AIM OF THE TASK: How many lines in the records below contain "border"? Reply with the number only.
*** Opening of RECORDS FOR THIS TASK ***
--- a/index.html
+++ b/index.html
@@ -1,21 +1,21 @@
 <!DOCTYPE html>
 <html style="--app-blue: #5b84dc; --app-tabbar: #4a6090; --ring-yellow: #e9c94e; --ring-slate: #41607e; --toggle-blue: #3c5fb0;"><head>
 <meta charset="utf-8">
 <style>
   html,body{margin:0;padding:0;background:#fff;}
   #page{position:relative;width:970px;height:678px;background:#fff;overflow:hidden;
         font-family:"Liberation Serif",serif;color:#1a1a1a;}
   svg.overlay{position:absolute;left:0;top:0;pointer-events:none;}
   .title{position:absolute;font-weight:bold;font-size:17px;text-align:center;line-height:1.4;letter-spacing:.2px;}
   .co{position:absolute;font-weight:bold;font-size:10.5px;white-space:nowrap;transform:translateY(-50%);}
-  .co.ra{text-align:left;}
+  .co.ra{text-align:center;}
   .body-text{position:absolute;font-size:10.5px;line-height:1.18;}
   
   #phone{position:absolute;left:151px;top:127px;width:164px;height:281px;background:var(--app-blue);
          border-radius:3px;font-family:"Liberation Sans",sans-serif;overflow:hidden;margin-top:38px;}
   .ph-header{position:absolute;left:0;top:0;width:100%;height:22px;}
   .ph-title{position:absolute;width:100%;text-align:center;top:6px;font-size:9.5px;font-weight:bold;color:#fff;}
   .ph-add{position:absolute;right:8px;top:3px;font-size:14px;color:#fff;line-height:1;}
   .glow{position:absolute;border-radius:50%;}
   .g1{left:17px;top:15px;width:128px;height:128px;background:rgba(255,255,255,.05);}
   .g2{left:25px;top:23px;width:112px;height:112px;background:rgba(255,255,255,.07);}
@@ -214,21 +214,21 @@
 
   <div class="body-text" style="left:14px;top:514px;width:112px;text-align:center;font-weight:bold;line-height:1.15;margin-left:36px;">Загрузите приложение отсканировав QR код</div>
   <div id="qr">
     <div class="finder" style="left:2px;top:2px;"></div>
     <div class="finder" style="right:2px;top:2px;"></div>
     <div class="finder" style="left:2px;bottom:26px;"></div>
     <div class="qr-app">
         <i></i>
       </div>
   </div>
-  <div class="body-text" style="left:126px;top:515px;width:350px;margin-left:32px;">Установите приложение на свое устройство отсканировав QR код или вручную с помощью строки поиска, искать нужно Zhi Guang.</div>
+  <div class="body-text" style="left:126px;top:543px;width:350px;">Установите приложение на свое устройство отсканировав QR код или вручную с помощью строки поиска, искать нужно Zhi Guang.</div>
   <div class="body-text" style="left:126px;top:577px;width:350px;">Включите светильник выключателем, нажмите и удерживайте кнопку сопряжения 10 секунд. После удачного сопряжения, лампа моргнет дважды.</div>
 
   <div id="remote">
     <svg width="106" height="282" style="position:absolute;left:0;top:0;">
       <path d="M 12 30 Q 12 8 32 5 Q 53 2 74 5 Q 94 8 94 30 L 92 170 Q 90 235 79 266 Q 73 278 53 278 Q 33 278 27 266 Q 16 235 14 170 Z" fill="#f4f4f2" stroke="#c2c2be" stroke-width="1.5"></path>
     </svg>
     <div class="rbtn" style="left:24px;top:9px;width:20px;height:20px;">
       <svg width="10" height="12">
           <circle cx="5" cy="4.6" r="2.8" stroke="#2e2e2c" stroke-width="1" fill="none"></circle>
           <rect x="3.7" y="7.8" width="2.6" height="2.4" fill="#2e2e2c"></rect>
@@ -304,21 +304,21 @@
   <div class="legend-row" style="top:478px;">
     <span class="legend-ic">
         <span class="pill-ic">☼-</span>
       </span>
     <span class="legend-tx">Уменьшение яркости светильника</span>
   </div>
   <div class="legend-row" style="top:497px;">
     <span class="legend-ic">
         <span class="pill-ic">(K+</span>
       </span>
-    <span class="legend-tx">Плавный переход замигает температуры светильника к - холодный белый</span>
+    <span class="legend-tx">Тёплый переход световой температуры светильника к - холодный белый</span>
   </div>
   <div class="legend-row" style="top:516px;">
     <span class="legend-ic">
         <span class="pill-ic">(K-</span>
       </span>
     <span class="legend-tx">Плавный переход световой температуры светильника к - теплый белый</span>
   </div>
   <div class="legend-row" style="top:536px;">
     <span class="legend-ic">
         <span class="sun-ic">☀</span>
*** Close of RECORDS FOR THIS TASK ***
OUTPUT FOR THIS EXERCISE: 2